By John Poirier and Glenn Somerville
WASHINGTON (Reuters) - Top U.S. officials pressed Congress on Tuesday to act swiftly to erect a $700 billion bulwark against the worst financial crisis since the Great Depression, warning delay would put the economy at risk.
In a rare nod to concerns among Democrats on Capitol Hill, President George W. Bush said there were many ideas that deserved to be heard on how to structure a taxpayer-funded program to buy up distressed assets from financial firms.
Treasury Secretary Henry Paulson last week called for the creation of a massive government war chest to take illiquid assets off the books of banks and other firms in the hope of unclogging credit markets choking on mortgage-related debt.
"I feel a great urgency. I believe it's got to be done this week or before you leave," Paulson told members of the Senate Banking Committee, who are scrambling to get legislation together before their hoped-for adjournment at week's end.
Committee leaders, though, said it would be a mistake to rush through legislation to create such a sweeping program.
Democratic Sen. Christopher Dodd of Connecticut, who chairs the committee, said Treasury's proposal "is not acceptable" in its current form and the committee's top Republican, Alabama Sen. Richard Shelby, pledged no "rubber stamp" for the proposal.
Federal Reserve Chairman Ben Bernanke warned of the high economic cost of delay.
"Financial markets are in a quite fragile condition and I think absent a plan, they will certainly get worse," Bernanke told the panel during a nearly five-hour hearing.
Stock markets worldwide plunged early last week after Lehman Brothers Holdings Inc
LEGISLATIVE GIVE AND TAKE
Vice President Dick Cheney went to Capitol Hill to urge Republican members of the House of Representatives to pass bailout legislation quickly, a sign of the administration's worry about risks posed by shaky markets.
Bush told other world leaders at the United Nations he understood the need for swift action.
"I'm confident we will act in the urgent time frame required," the president said.
After a series of emergency actions aimed at bolstering individual financial firms weighed down by a rising tide of U.S. home loan defaults, U.S. authorities say they must now try to save the system as a whole.
Lawmakers have vowed to move without delay and are scrambling to get a bill together by week's end.

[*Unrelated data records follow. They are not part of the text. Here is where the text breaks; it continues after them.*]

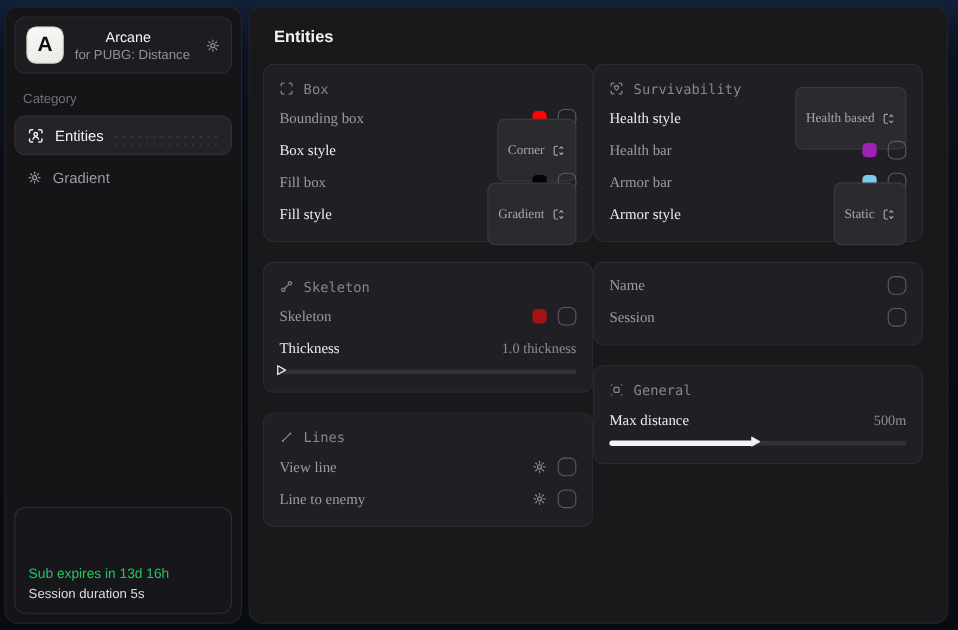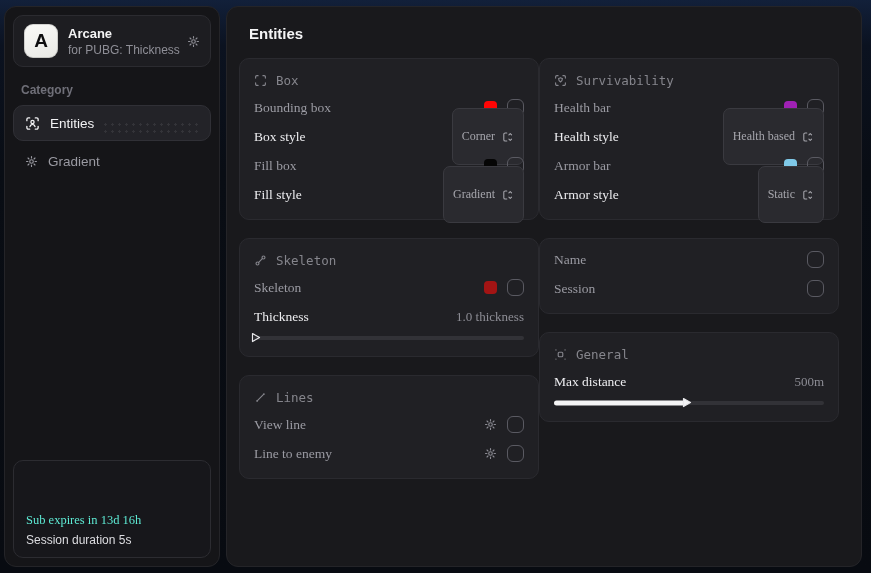--- a/index.html
+++ b/index.html
@@ -27,7 +27,7 @@
     box-shadow: inset 0 0 0 1px rgba(0,0,0,.15);
   }
   .app-meta { flex:1; min-width:0; }
-  .app-name { font-size:13px; font-weight:bold; color:#f4f4f5; }
+  .app-name { font-size:13px; font-weight:normal; color:#f4f4f5;margin-left:28px; }
   .app-sub  { font-size:12px; color:#8f8f97; margin-top:2px; white-space:nowrap; }
   .icon { display:inline-flex; align-items:center; justify-content:center; color:inherit; }
   .icon svg { display:block; }

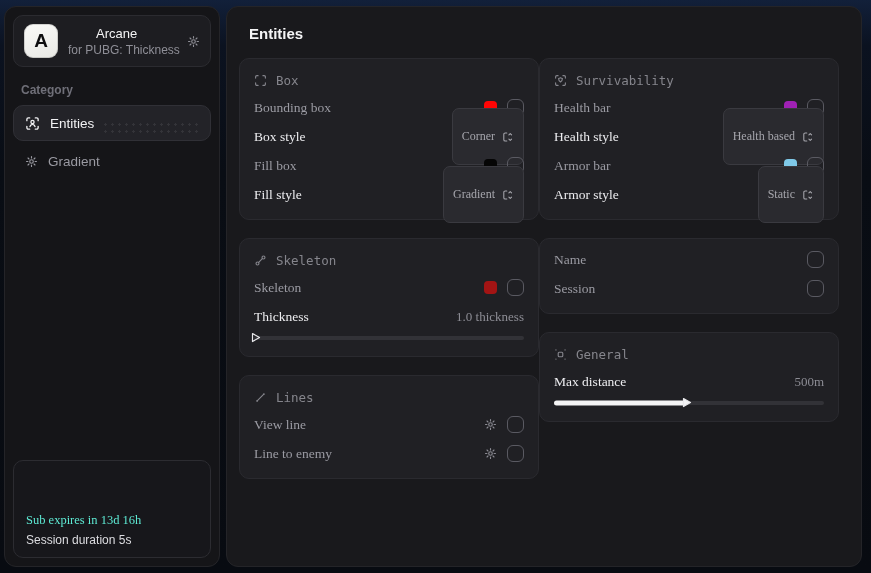--- a/index.html
+++ b/index.html
@@ -104,7 +104,7 @@
     <div class="logo">A</div>
     <div class="app-meta">
       <div class="app-name">Arcane</div>
-      <div class="app-sub">for PUBG: Thickness</div>
+      <div class="app-sub">for PUBG: Distance</div>
     </div>
     <span class="icon gear-btn">
         <svg width="13" height="13" viewBox="0 0 16 16" fill="none" stroke="currentColor" stroke-width="1.4" stroke-linecap="round" stroke-linejoin="round">

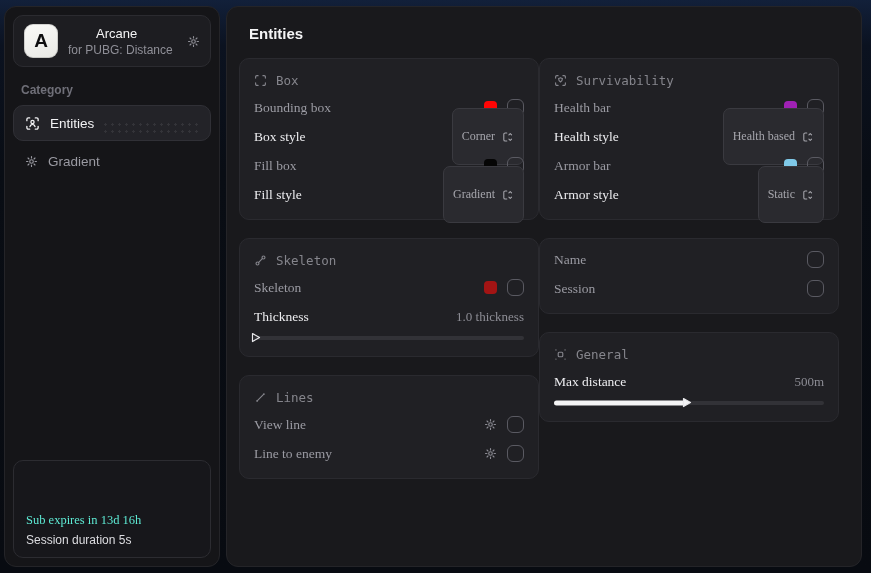--- a/index.html
+++ b/index.html
@@ -32,7 +32,7 @@
   .icon { display:inline-flex; align-items:center; justify-content:center; color:inherit; }
   .icon svg { display:block; }
   .gear-btn { color:#8f8f97; cursor:pointer; }
-  .cat-label { margin:16px 16px 8px; font-size:12px; color:#6f6f78;font-weight:bold; }
+  .cat-label { margin:16px 16px 8px; font-size:12px; color:#6f6f78; }
   .nav-item {
     margin:2px 8px; height:36px; border-radius:10px; display:flex; align-items:center;
     gap:10px; padding:0 11px; font-size:13.5px; color:#9a9aa2; cursor:pointer;

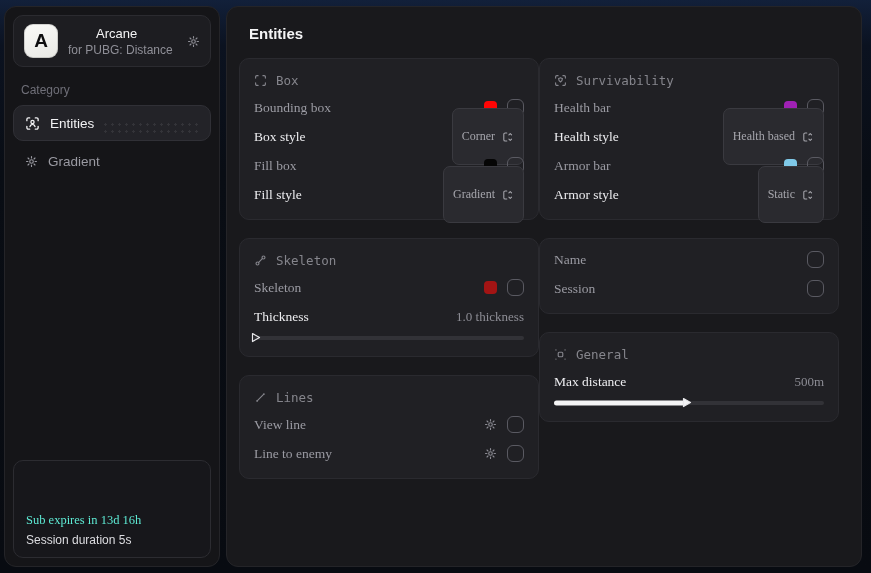--- a/index.html
+++ b/index.html
@@ -290,13 +290,6 @@
             <span>Survivability</span>
           </div>
           <div class="row">
-            <span class="row-label">Health bar</span>
-            <div class="controls">
-              <span class="swatch" style="background: rgb(160, 33, 181);"></span>
-              <span class="checkbox"></span>
-            </div>
-          </div>
-          <div class="row">
             <span class="row-label bright">Health style</span>
             <div class="controls">
               <div class="select-btn">
@@ -312,6 +305,13 @@
             </div>
           </div>
           <div class="row">
+            <span class="row-label">Health bar</span>
+            <div class="controls">
+              <span class="swatch" style="background: rgb(160, 33, 181);"></span>
+              <span class="checkbox"></span>
+            </div>
+          </div>
+          <div class="row">
             <span class="row-label">Armor bar</span>
             <div class="controls">
               <span class="swatch" style="background: rgb(127, 201, 232);"></span>

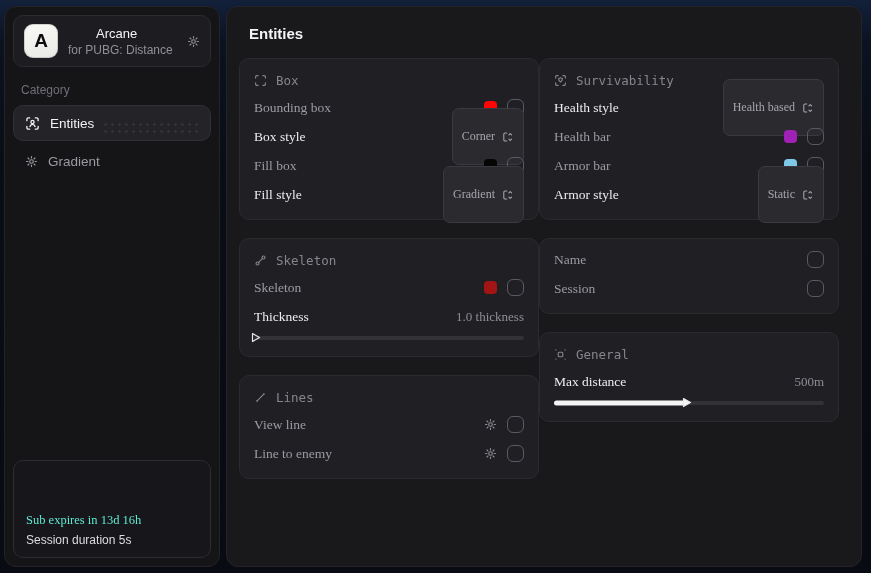--- a/index.html
+++ b/index.html
@@ -49,7 +49,7 @@
     border:1px solid #2c2c31; border-radius:10px; background:#17171b;
     padding:10px 12px;
   }
-  .sub-line1 { font-family:Liberation Serif, serif; font-size:12.5px; color:#5eead4;margin-top:42px; }
+  .sub-line1 { font-family:Liberation Sans, sans-serif; font-size:12.5px; color:#22c55e;margin-top:42px; }
   .sub-line2 { font-size:12px; color:#dcdce0; margin-top:5px; }
   
   .main {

But they also are insisting on changes to the proposal that the Treasury Department sent to Capitol Hill over the weekend.
Democrats, who control both chambers of Congress, want more taxpayer protections, help for home owners facing foreclosure, limits on compensation for executives of firms offloading bad assets and greater oversight of the program, which would give the Treasury secretary nearly unfettered powers.

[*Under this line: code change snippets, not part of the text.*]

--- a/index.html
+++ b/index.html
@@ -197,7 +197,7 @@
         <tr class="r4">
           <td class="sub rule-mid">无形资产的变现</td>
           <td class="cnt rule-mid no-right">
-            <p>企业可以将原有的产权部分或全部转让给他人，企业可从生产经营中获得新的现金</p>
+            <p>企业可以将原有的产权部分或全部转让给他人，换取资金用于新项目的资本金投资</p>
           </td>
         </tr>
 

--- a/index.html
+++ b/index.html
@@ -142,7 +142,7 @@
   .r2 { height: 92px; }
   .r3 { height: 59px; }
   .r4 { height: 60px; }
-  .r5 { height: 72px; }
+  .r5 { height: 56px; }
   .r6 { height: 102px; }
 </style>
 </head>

Paulson, who was the chairman and CEO of Goldman Sachs before becoming Treasury secretary, indicated he was open to calls for outside oversight.
"We need to have transparency here. We clearly need protections. There has to be oversight and we're going to work with you on that," Paulson said, but added: "We can't get slowed down to the point we can't do the job."
However, he rejected the idea of the government claiming equity stakes as a condition for companies being able to submit their bad assets to the government as a means of protecting taxpayers from the program's high cost.
"If we have companies grant equity stakes, grant options, that would render this ineffective" because it would discourage companies from participating, he said.
CONGRESSIONAL CRITICS
Both Paulson and Bernanke stressed that the final cost of the program was likely to be much lower than its initial $700 billion price tag, since the government would be able to hold the assets until markets recovered.
While many members of Congress have said they agree a bailout must be put in place quickly, not everyone was enamored of the Treasury's lightly sketched proposal.
Sen. Shelby said the plan "only codifies Treasury's ad hoc approach" to long-festering issues that have beset financial markets. He said he feared it would waste taxpayers' money.
But Paulson said the economy was under threat.
"We saw market turmoil reach a new level last week, and spill over into the rest of the economy," he said. "We must now take further, decisive action to fundamentally and comprehensively address the root cause of this turmoil."